Eldrid n’a pas toujours été ce qu’elle est aujourd’hui. Autrefois, elle n’était qu’un fragment insignifiant d’une entité gigantesque et monstrueuse, le dragon Níðhöggr, rongueur des racines d’Yggdrasil, l’arbre du monde. Tout a commencé lors de l’une des batailles éternelles que Níðhöggr mèna dans les ombres d’Yggdrasil. Le dragon, d’une fureur incommensurable, perdit une écaille au cours d’un de ses assauts contre les racines sacrées. Cette écaille, une petite parcelle de l’essence du dragon, ne se résigna pas à rester un simple débris. Elle s’échappa de l’immensité de Níðhöggr, attirée par une force nouvelle, un désir irrésistible de liberté.
La transformation ne fut pas immédiate. L’écaille se retrouva dans les ténèbres primordiales, un espace sans forme ni substance. C’est là qu’elle se transforma en Eldrid. Son corps devint un mélange d’humain et de dragon, marqué par la dualité de sa nature, sa peau d’obsidienne aux reflets incandescents, ses cheveux brûlants de flammes sombres et ses yeux fendus de serpent. Des écailles recouvrirent son dos et ses bras, comme des marques indélébiles de sa naissance chaotique. Chaque mouvement qu’elle faisait la rapprochait de la créature qu’elle avait été, mais aussi de ce qu’elle aspirait à devenir : une entité autonome, libre, affranchie du fardeau du Níðhöggr.

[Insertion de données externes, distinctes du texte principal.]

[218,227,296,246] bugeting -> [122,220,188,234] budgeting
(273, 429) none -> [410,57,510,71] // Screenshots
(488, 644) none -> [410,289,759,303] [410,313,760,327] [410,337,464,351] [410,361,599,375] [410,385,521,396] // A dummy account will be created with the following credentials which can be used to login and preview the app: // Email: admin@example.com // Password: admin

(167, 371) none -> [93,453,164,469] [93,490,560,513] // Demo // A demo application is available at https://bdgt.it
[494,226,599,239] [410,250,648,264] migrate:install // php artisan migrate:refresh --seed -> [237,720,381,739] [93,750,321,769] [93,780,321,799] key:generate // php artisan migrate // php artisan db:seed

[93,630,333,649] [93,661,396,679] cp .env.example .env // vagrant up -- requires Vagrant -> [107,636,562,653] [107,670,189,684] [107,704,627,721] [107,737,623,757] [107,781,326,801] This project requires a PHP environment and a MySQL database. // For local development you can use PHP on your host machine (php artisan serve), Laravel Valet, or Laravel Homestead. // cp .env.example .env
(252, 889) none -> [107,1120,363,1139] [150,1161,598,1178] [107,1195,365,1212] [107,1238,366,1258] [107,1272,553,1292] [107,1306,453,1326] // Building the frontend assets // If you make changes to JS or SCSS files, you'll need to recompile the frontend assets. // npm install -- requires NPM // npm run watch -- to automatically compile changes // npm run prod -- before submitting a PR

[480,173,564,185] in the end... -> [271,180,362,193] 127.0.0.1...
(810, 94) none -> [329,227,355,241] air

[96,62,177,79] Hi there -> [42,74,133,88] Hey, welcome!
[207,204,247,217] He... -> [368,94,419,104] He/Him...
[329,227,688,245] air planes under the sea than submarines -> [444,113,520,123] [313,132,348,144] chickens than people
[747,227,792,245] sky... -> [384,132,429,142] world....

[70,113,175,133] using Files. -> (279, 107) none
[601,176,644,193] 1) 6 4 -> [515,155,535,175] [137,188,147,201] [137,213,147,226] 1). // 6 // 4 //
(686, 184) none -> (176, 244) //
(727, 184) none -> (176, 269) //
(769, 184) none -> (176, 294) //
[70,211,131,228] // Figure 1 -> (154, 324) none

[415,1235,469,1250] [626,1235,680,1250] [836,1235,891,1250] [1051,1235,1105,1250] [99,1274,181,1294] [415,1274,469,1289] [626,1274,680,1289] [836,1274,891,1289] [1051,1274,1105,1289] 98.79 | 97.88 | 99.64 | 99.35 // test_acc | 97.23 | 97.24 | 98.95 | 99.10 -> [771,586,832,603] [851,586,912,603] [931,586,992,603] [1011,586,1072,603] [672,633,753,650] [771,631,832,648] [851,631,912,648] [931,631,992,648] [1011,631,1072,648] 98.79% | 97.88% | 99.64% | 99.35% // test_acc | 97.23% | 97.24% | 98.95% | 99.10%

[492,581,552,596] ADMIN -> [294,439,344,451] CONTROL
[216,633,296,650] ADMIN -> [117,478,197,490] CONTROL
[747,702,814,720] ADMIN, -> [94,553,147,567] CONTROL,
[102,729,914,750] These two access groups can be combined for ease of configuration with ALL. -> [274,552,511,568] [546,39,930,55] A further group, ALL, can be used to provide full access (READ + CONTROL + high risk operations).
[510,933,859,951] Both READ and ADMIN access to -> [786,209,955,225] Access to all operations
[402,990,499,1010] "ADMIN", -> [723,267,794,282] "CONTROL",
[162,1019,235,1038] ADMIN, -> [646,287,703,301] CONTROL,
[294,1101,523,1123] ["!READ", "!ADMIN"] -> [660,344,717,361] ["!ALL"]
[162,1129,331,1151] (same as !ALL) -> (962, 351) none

Au fil du temps, Eldrid se rendit compte qu'elle n’était pas seule dans ce monde. Elle sentait une présence omniprésente, une sorte d’écho de Níðhöggr qui l’observait toujours. Ce lien tordu la maintenait captive de son propre passé. Le souffle de la créature originelle était toujours là, même quand elle tentait de l’ignorer. Elle possédait la capacité d’absorber les pensées des mourants, les échos de leurs derniers instants, de les entendre comme des murmures dans les ténèbres. C’est en captant ces échos qu’elle se nourrissait, grandissant et devenant plus forte à chaque pensée qu’elle absorbait. Mais, plus elle s’élevait en puissance, plus le poids du dragon se faisait lourd sur ses épaules. Chaque souffle, chaque écho qu’elle absorbait, ravivait la haine et la destruction qu’elle cherchait à fuir.
Ce combat intérieur la rongeait. Le dragon en elle voulait détruire, consommer, annihiler tout sur son passage. Mais Eldrid, cette créature hybride, refusait d’être réduite à l’ombre de Níðhöggr. Elle rejetait la comparaison, la réduction de son être à une simple émanation de la fureur du dragon. Elle cherchait à définir sa propre existence, sa propre identité, loin de l’ombre de l’être monstrueux dont elle était issue. Mais ce n’était pas facile. Chaque fois qu’elle utilisait ses pouvoirs, chaque fois qu’elle faisait surgir des ailes de feu ou des griffes noires, elle sentait l’emprise du dragon la submerger. La métamorphose partielle qu’elle pouvait opérer sur son corps, avec des ailes ou une queue qui surgissaient pour augmenter sa puissance, n’était qu’un autre rappel de ce qu’elle avait été.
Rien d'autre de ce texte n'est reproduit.